Recorded data:
──────

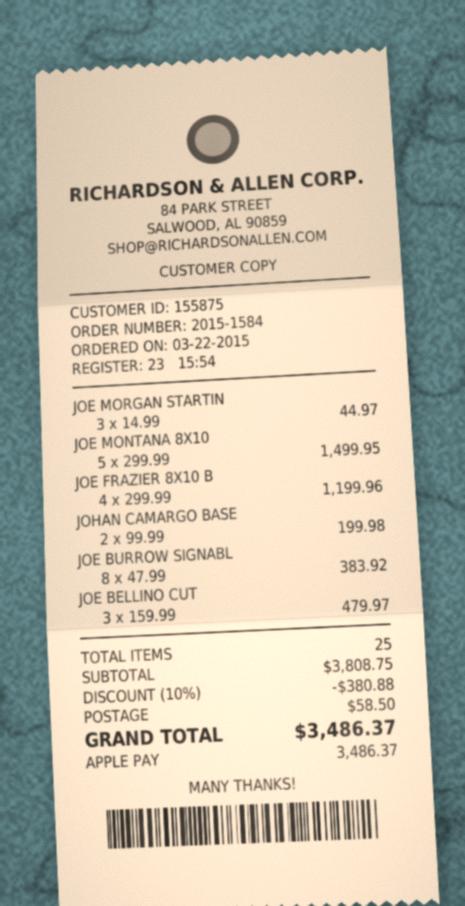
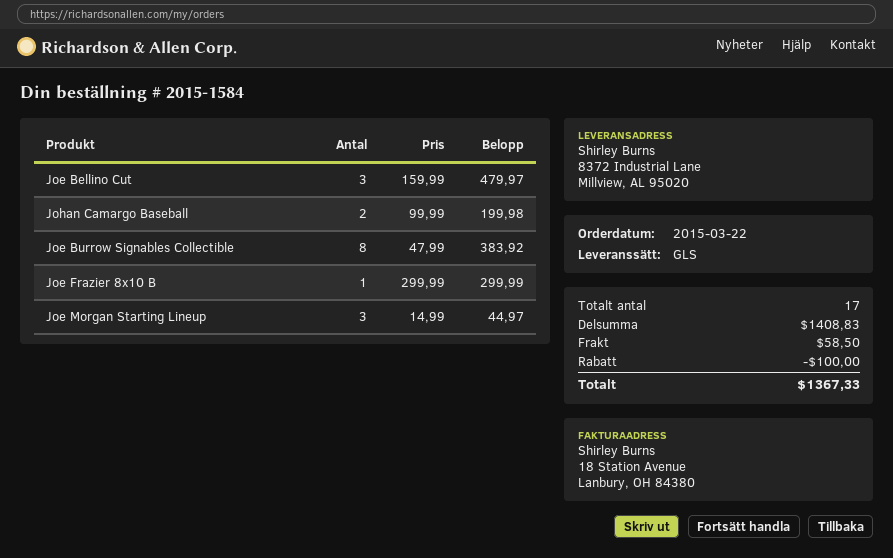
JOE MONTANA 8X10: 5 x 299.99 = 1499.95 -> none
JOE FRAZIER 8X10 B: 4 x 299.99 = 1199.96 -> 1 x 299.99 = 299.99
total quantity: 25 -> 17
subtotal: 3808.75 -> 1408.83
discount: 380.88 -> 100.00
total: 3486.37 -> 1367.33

──────

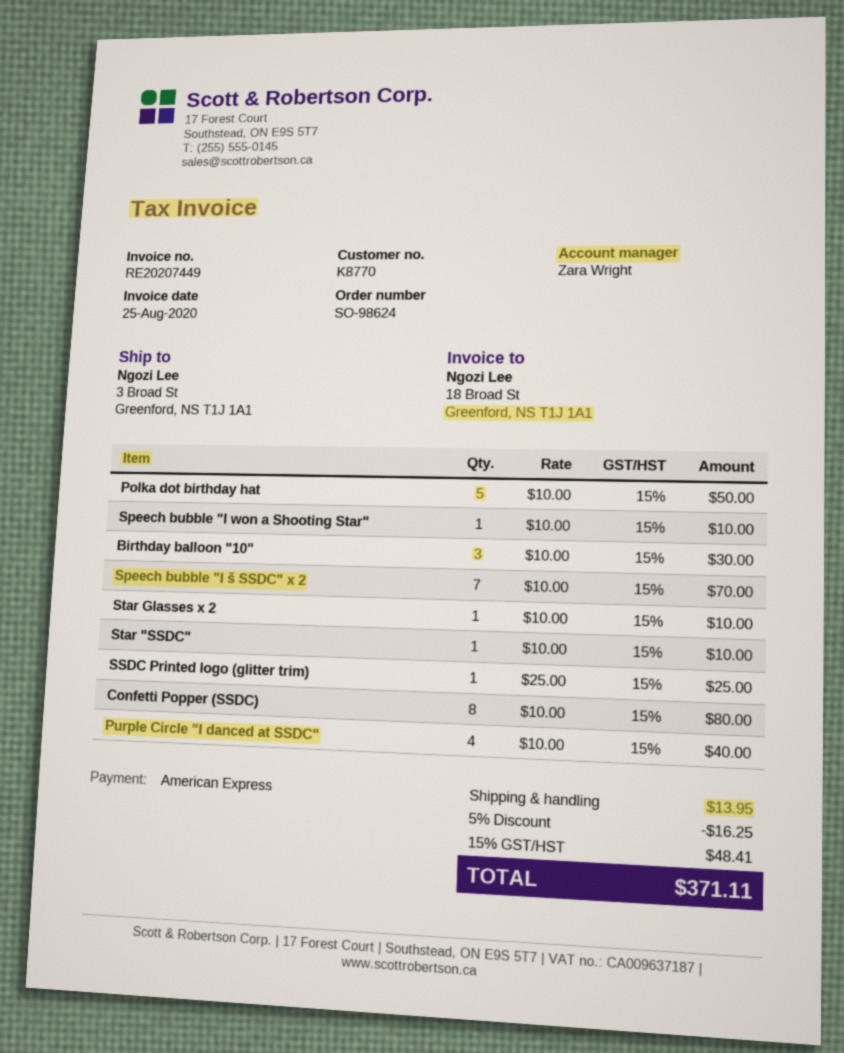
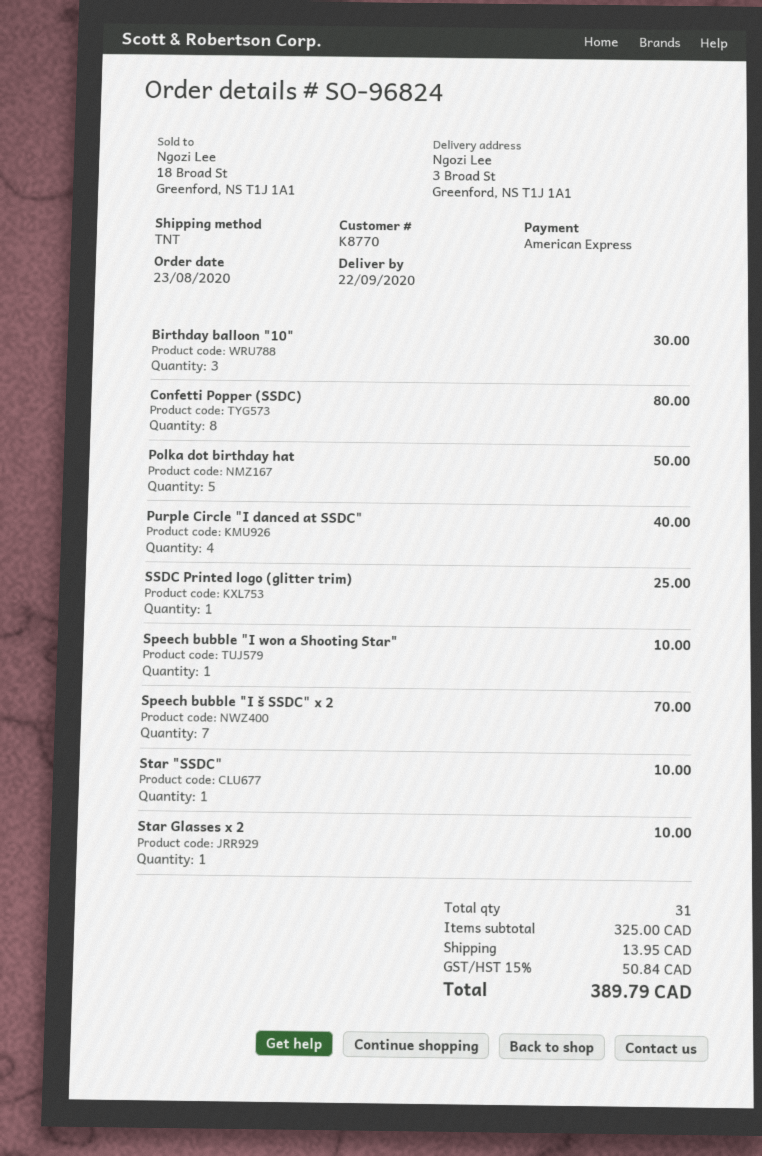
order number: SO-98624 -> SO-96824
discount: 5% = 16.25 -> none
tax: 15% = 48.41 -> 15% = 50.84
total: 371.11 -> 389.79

──────

If a line in the entries above has the word "none", copy it.

Solution for this task:
JOE MONTANA 8X10: 5 x 299.99 = 1499.95 -> none
discount: 5% = 16.25 -> none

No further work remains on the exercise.